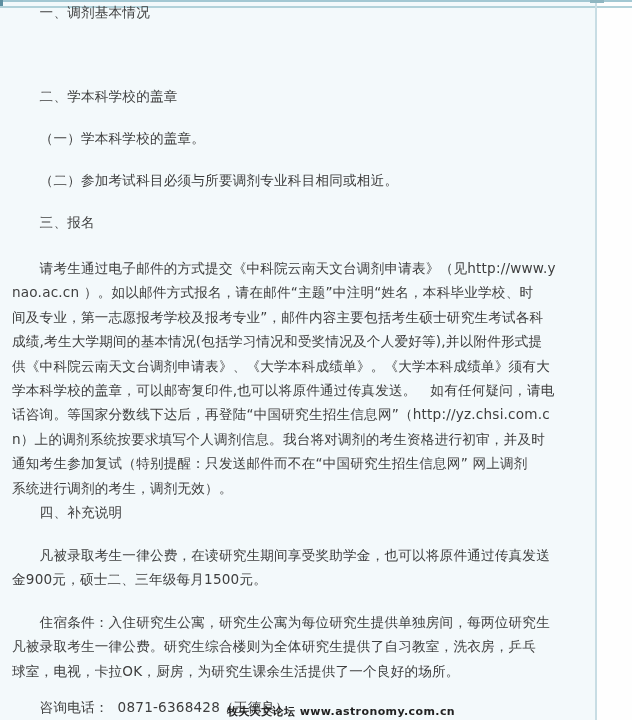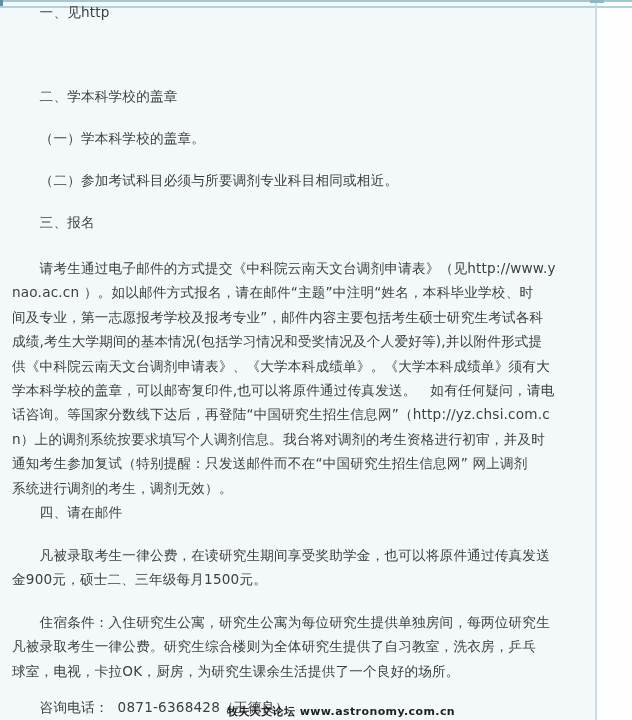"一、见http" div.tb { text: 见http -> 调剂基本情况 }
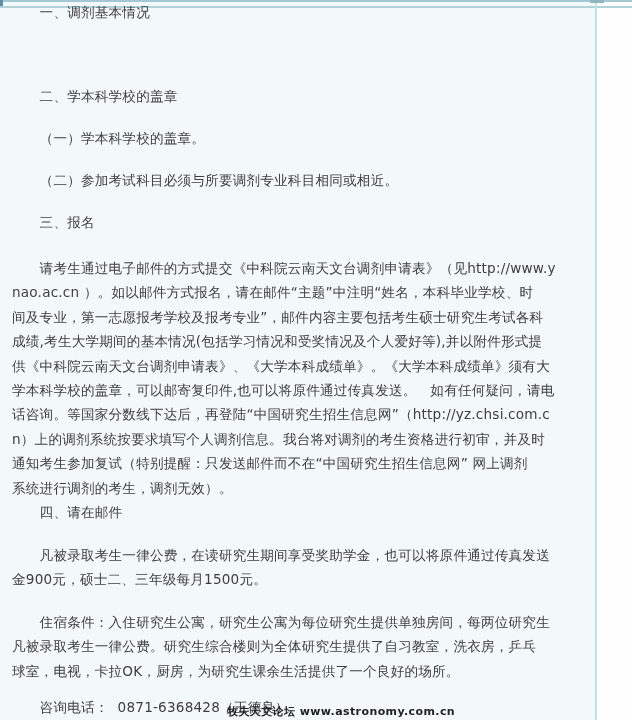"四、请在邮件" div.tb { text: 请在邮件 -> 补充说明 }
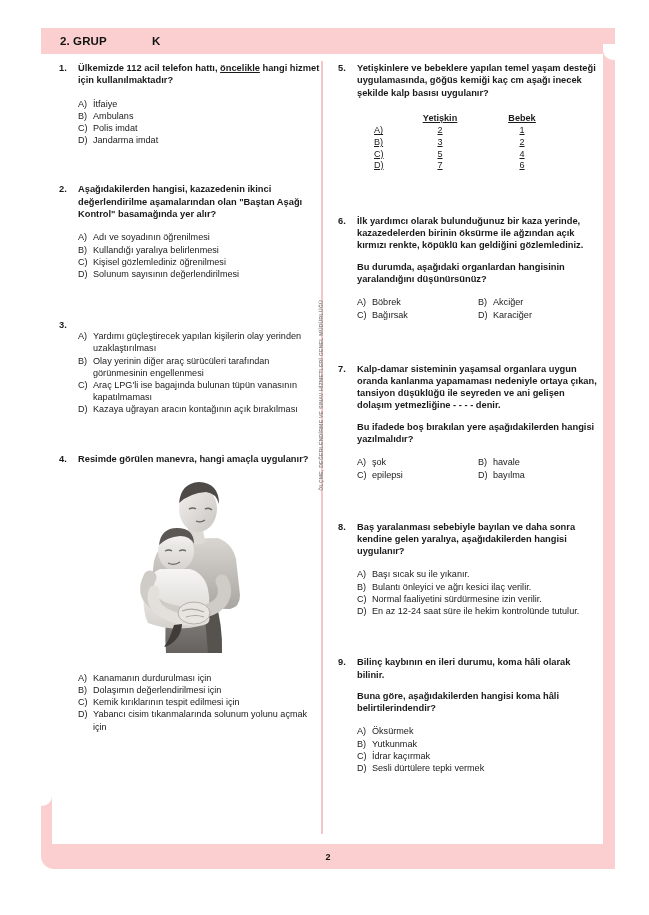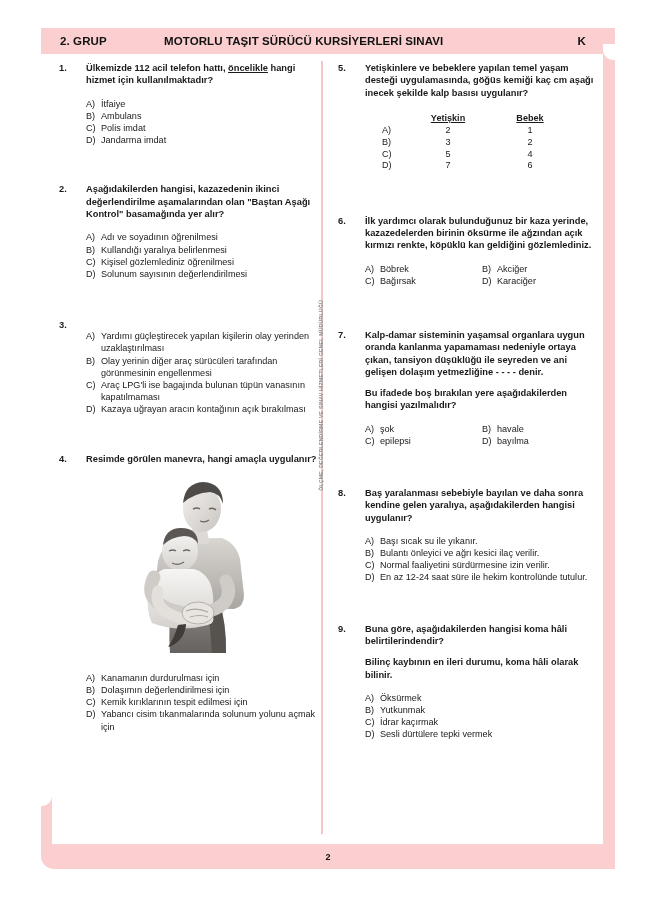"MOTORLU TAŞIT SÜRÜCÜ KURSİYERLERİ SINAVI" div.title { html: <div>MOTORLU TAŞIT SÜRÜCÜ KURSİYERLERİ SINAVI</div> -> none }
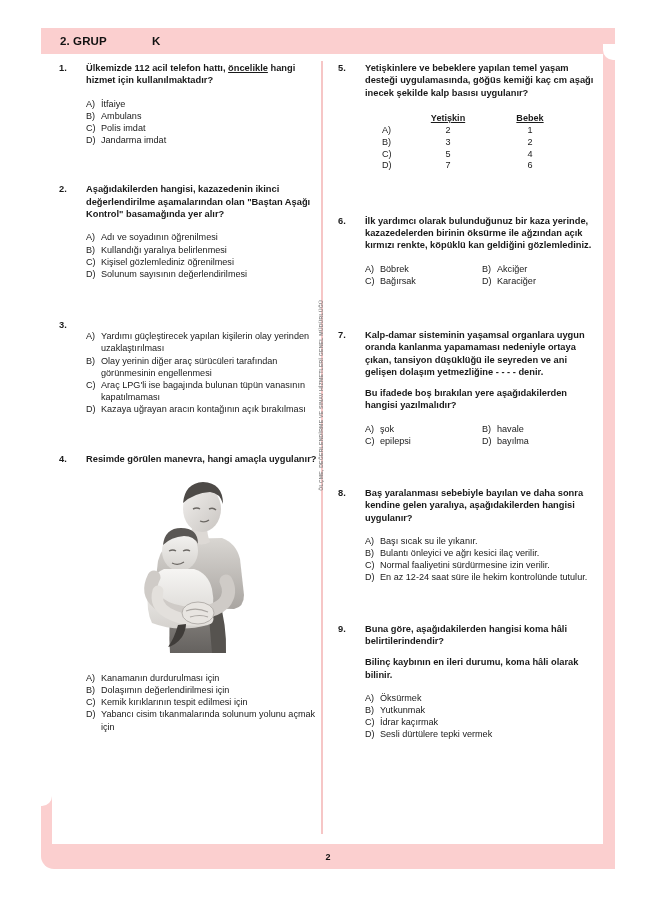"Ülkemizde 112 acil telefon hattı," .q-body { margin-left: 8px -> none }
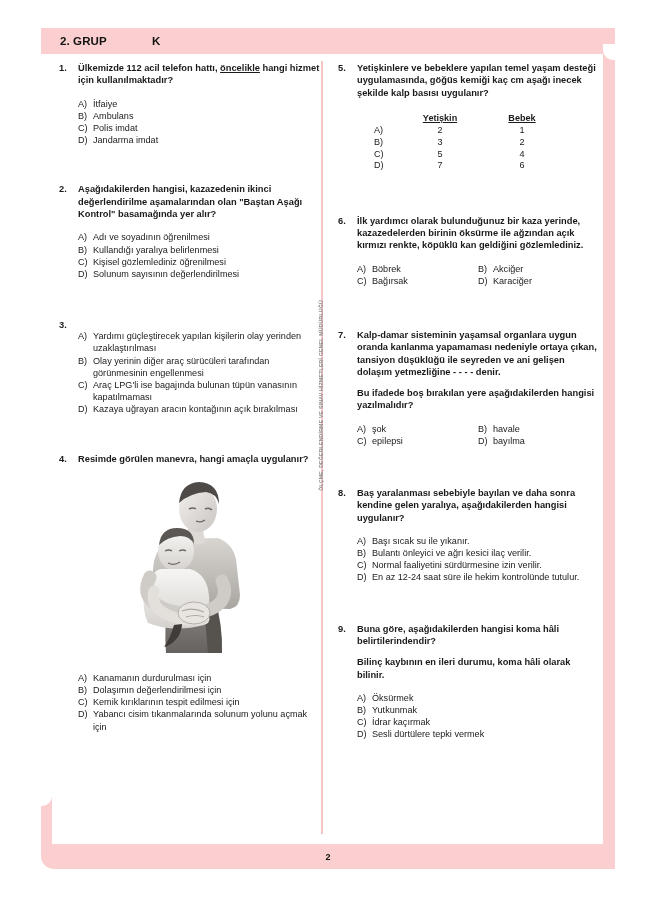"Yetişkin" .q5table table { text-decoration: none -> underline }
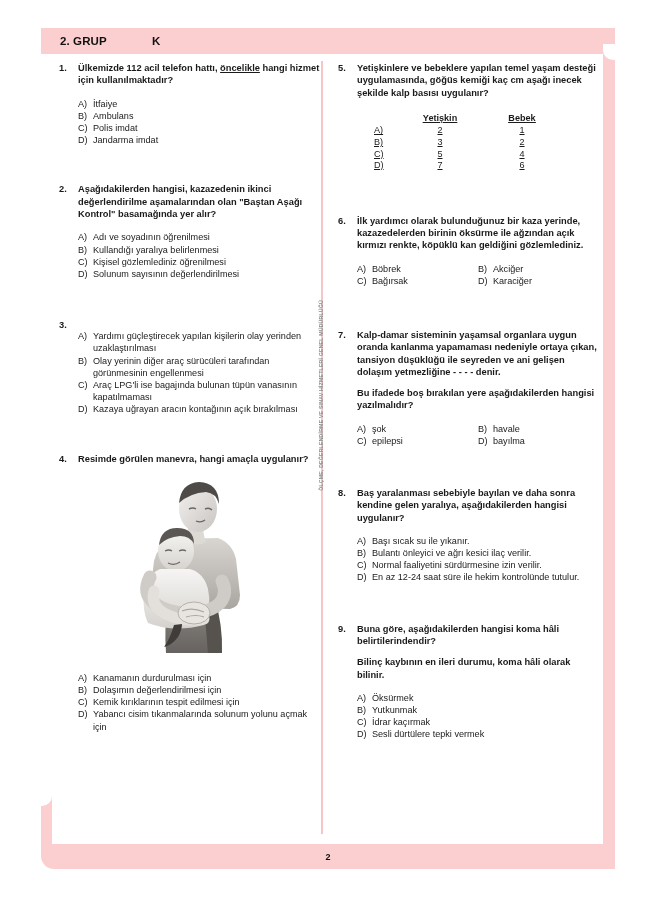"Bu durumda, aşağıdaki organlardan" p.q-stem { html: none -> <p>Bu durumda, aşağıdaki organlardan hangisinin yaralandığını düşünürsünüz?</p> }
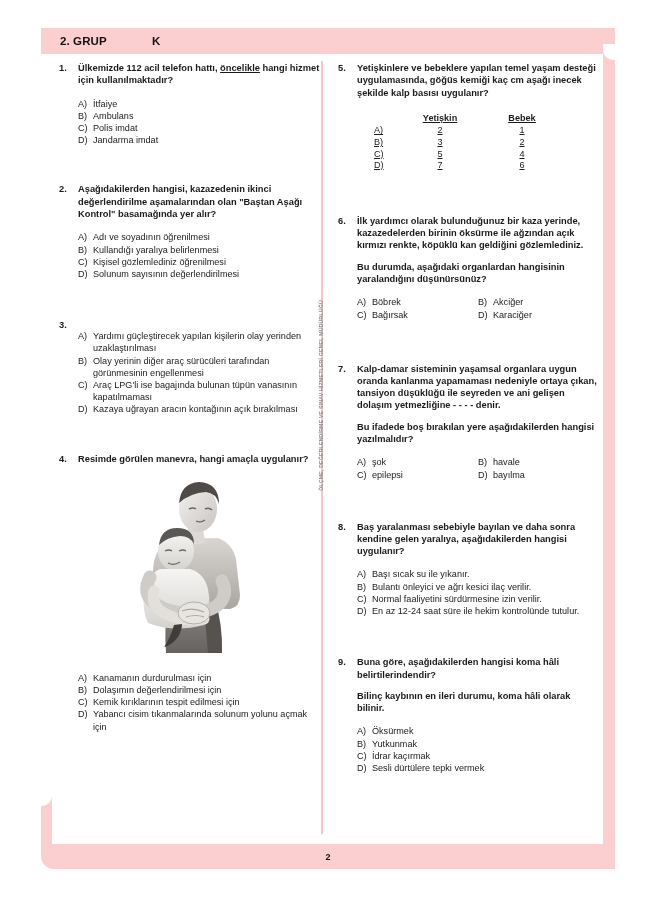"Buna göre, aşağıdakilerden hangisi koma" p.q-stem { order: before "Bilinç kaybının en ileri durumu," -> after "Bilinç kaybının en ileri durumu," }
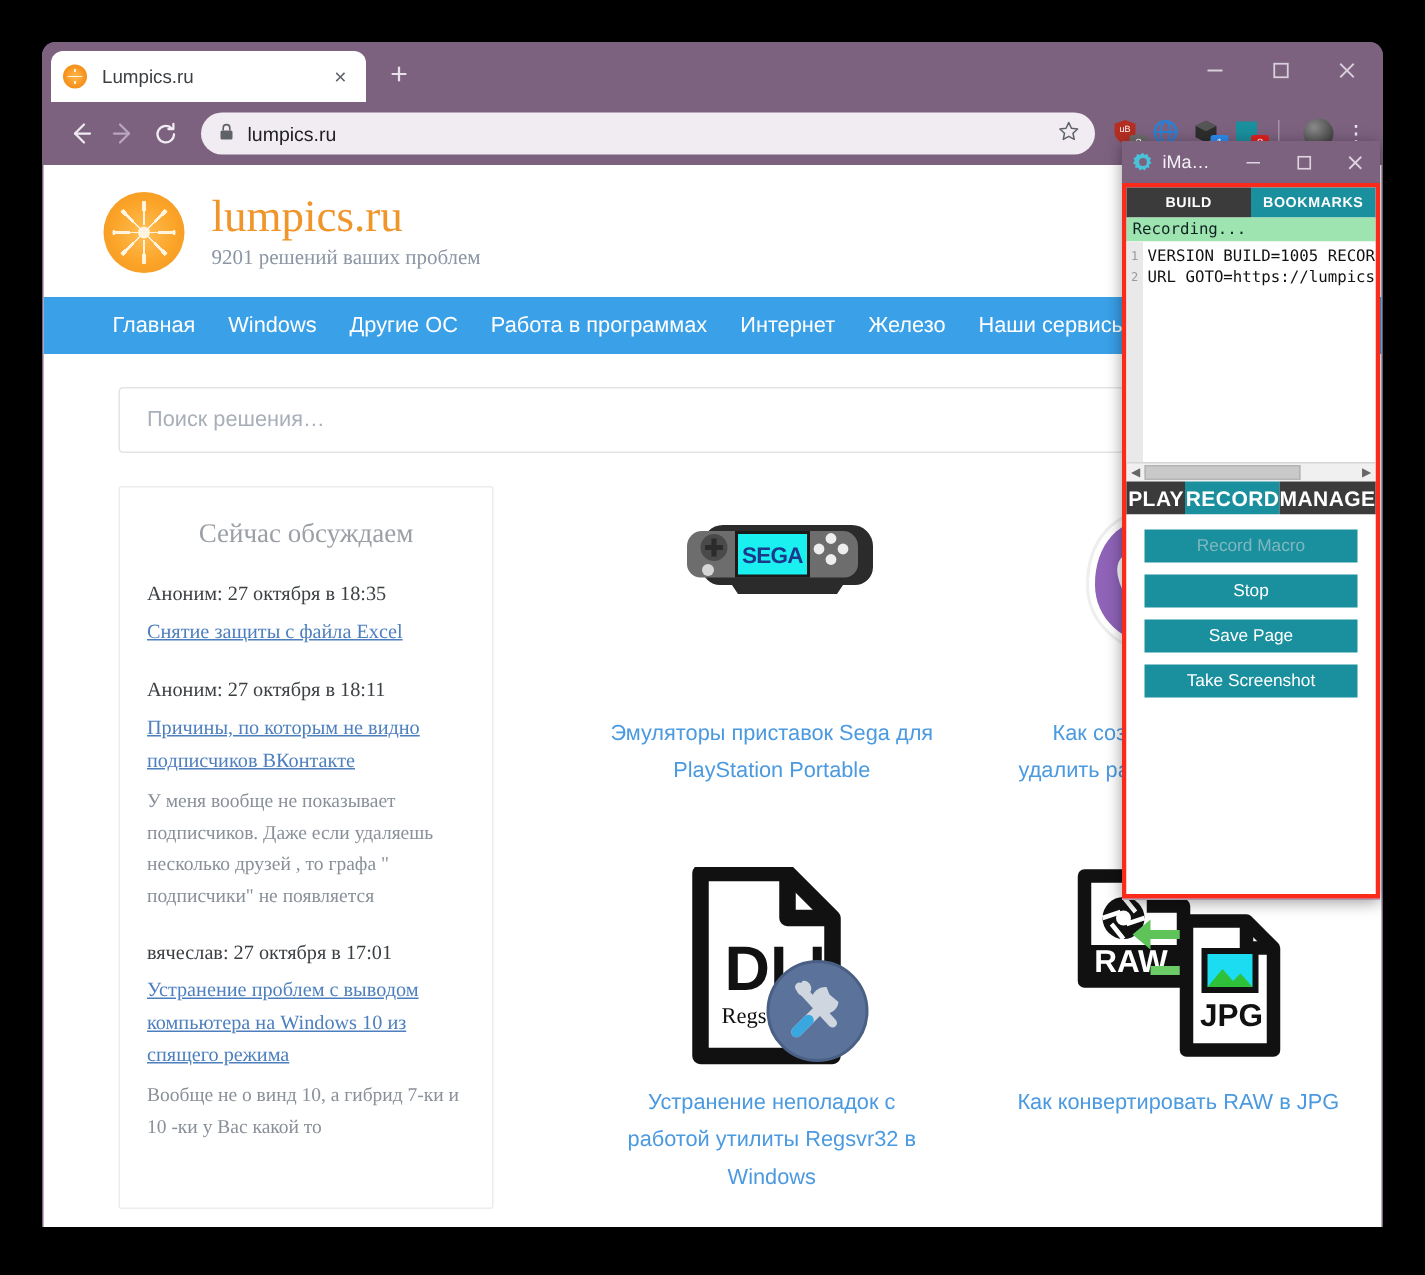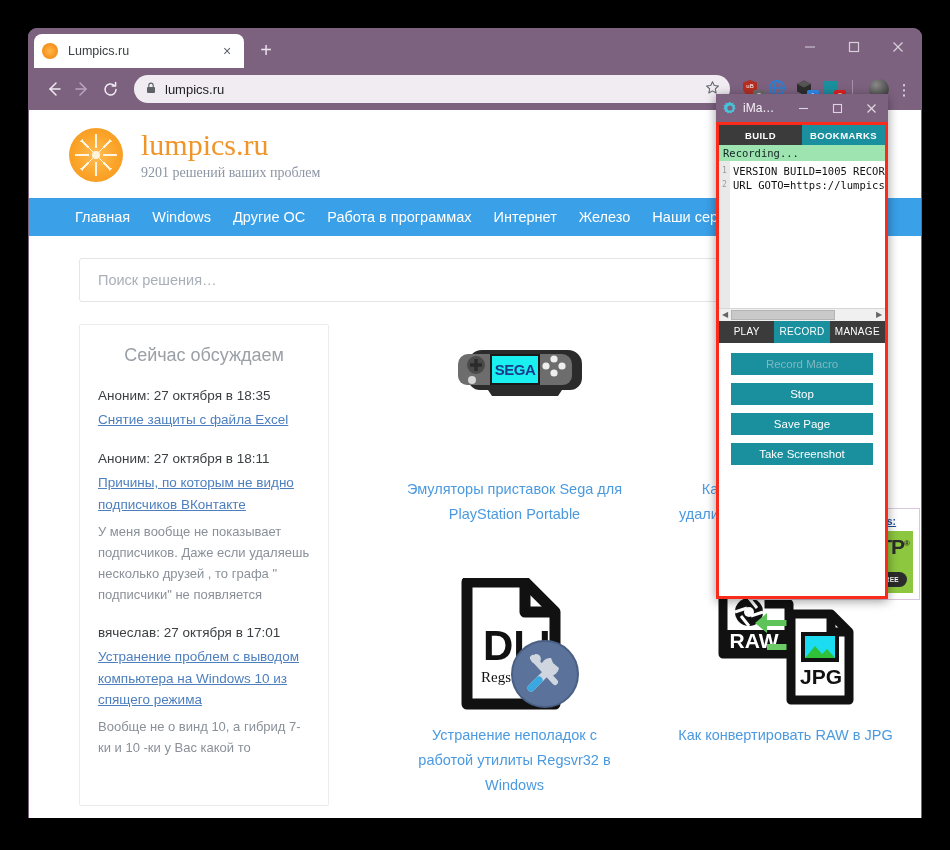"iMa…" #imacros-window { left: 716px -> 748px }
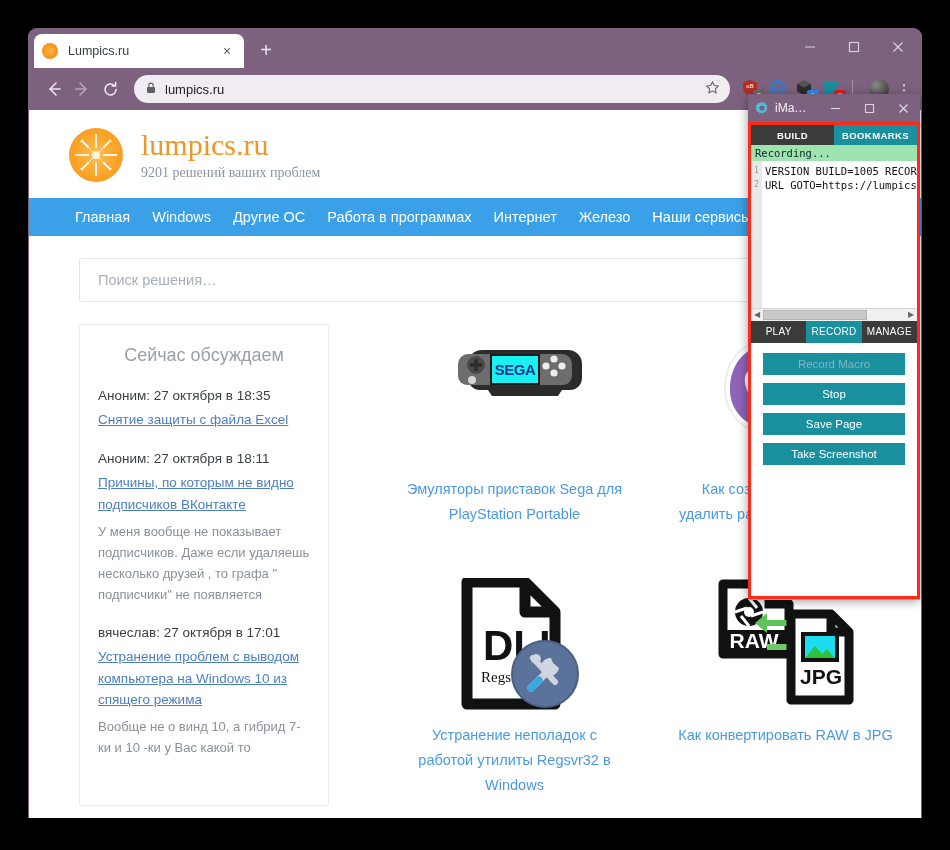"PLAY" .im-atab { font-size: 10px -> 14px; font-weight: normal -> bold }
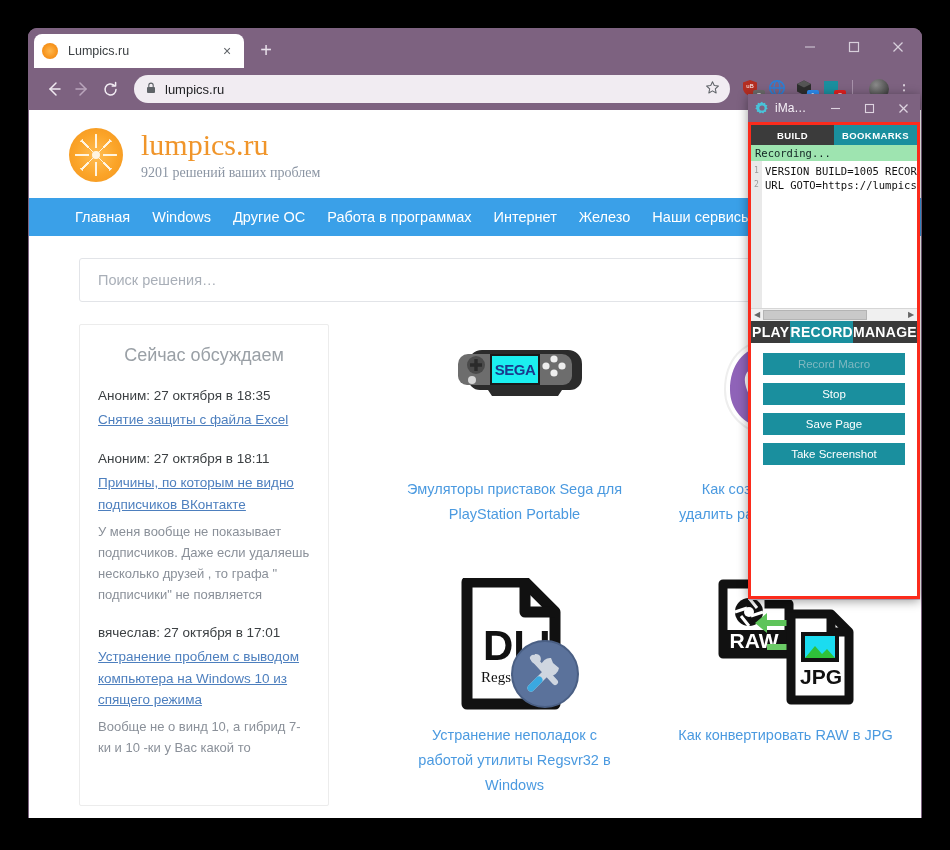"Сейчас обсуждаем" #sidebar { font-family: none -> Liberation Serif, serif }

## Exercise objective
Leaving the pictures aside, output each entry above exactly as written.

## Problem solution
"一、见http" div.tb { text: 见http -> 调剂基本情况 }
"四、请在邮件" div.tb { text: 请在邮件 -> 补充说明 }
"MOTORLU TAŞIT SÜRÜCÜ KURSİYERLERİ SINAVI" div.title { html: <div>MOTORLU TAŞIT SÜRÜCÜ KURSİYERLERİ SINAVI</div> -> none }
"Ülkemizde 112 acil telefon hattı," .q-body { margin-left: 8px -> none }
"Yetişkin" .q5table table { text-decoration: none -> underline }
"Bu durumda, aşağıdaki organlardan" p.q-stem { html: none -> <p>Bu durumda, aşağıdaki organlardan hangisinin yaralandığını düşünürsünüz?</p> }
"Buna göre, aşağıdakilerden hangisi koma" p.q-stem { order: before "Bilinç kaybının en ileri durumu," -> after "Bilinç kaybının en ileri durumu," }
"iMa…" #imacros-window { left: 716px -> 748px }
"PLAY" .im-atab { font-size: 10px -> 14px; font-weight: normal -> bold }
"Сейчас обсуждаем" #sidebar { font-family: none -> Liberation Serif, serif }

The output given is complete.